Suppose you have a DC "output", with a given impedance.

If you leave it open (no load) and measure its voltage, it will have, say, +5 volts.

When you connect that output to "something", those 5 volts will reduce. If that "something" has a high impedance (impedance is similar to resistance), the signal will decrease little; if that "something" has a lower impedance it will decrease more. If that "something" is a short-circuit it will have zero impedance and the signal will became zero.

The input impedance is the load the input imposes on the signal you send to it: lower the impedance, bigger will be the load and the signal will decrease more.

That happens if the signal is generated by an output with a certain impedance. If the output has zero impedance, it will always win, and the signal will not decrease.

One could think that an output having 0 impedance is the best, but this is not possible.
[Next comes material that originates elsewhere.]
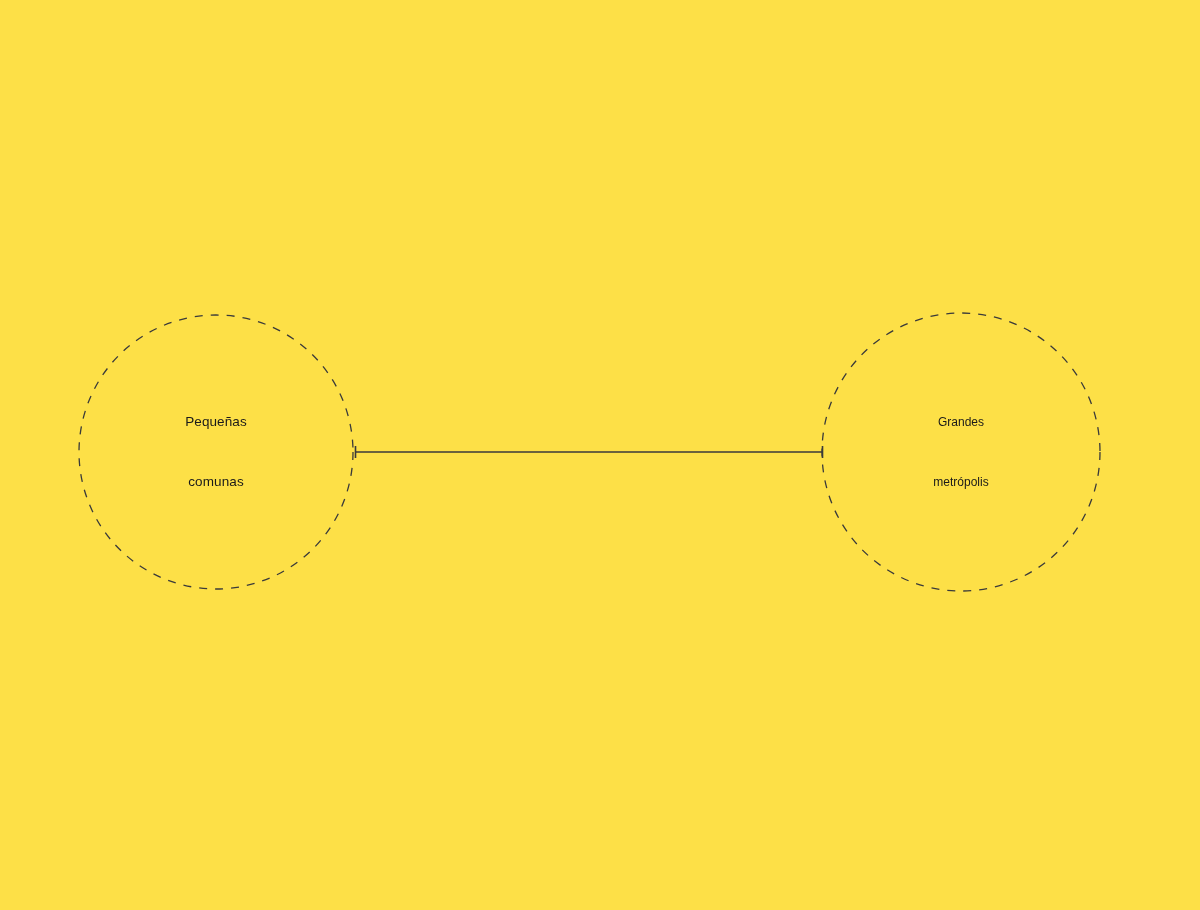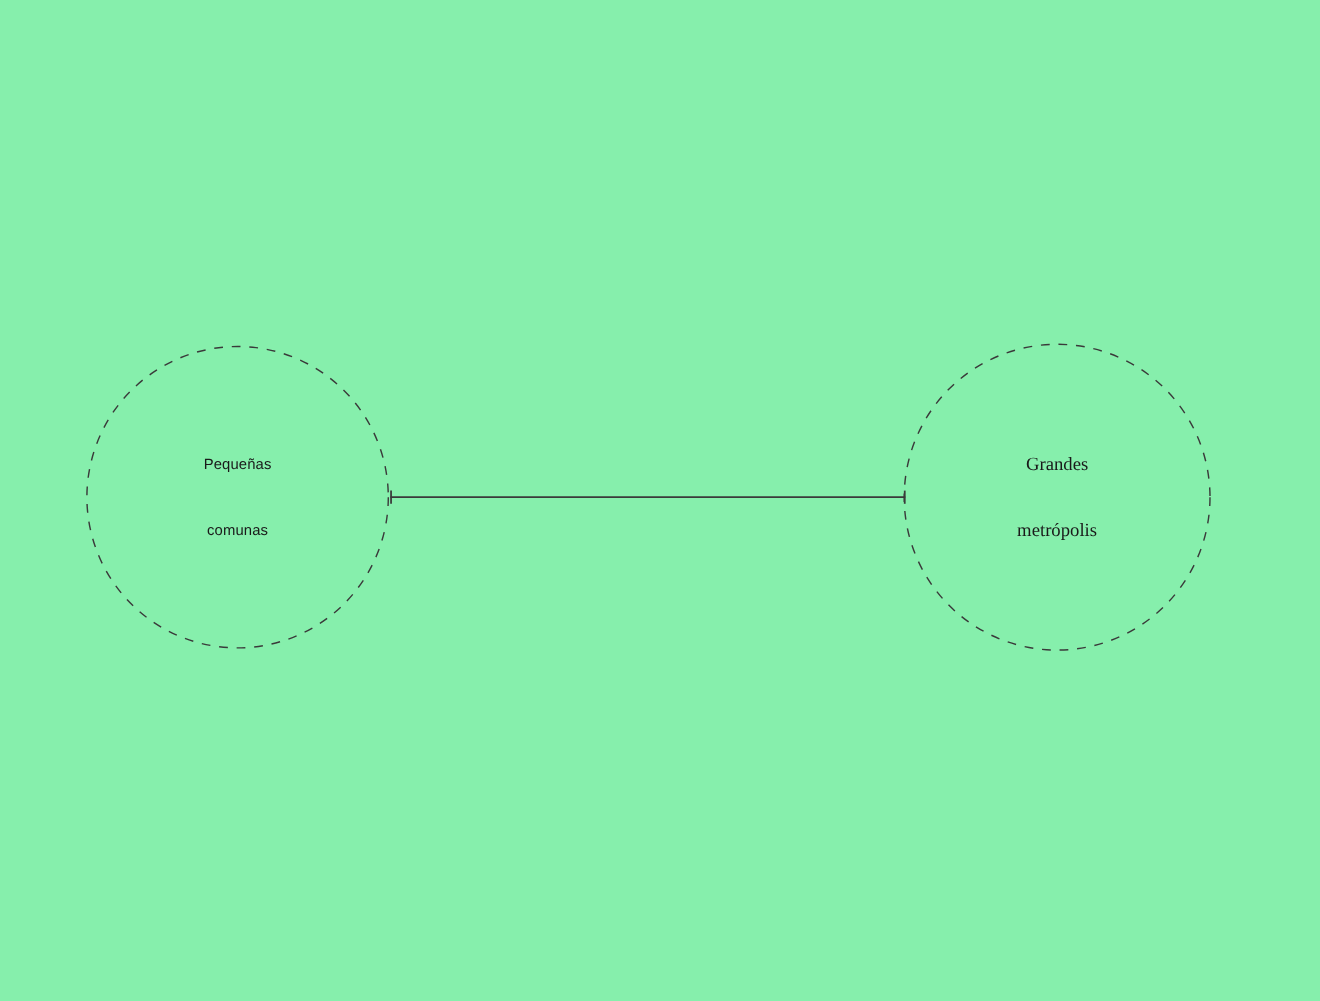"Pequeñas" .canvas { background: #86efac -> #fde047 }
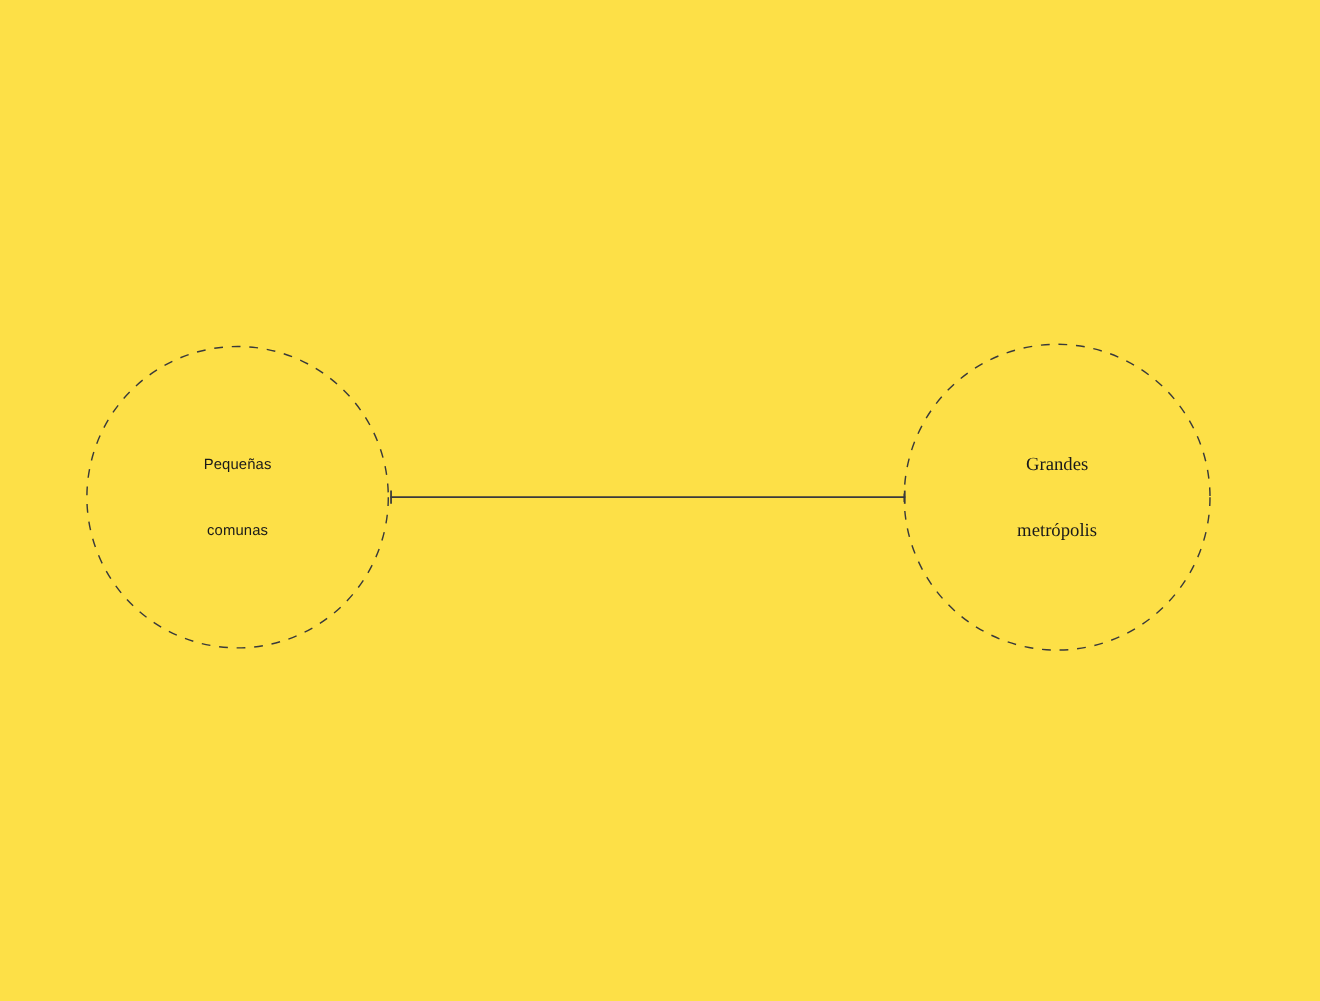"Grandes" .label-mono { font-family: Liberation Serif, serif -> Liberation Sans, sans-serif; font-size: 17px -> 12px }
And one may think that an input with very high impedance is the best, and this is in fact quite possible, but not always desirable: an input with very high impedance is very sensitive to noise.

Given that both input and output will have some impedance, the optimum generally is that they match.

You can think at an output as a voltage generator with a series resistance. That resistance is the impedance. When no current flows (no load), the output signal will have the full voltage of the generator because no voltage drops on the resistor. But if you put a load, current will flow and the resistor will drop some voltage (and dissipate energy).

You can think at an input as an infinite-impedance input with a parallel resistance. That resistance is the impedance: if you apply voltage on that input, some current will flow in the resistor and, if the generator of the signal has some internal impedance (resistor), voltage will drop there and consequently will not reach the input.

I talked about resistance which, I think, it is simpler. Impedance is about the same but more general and takes into account AC signals.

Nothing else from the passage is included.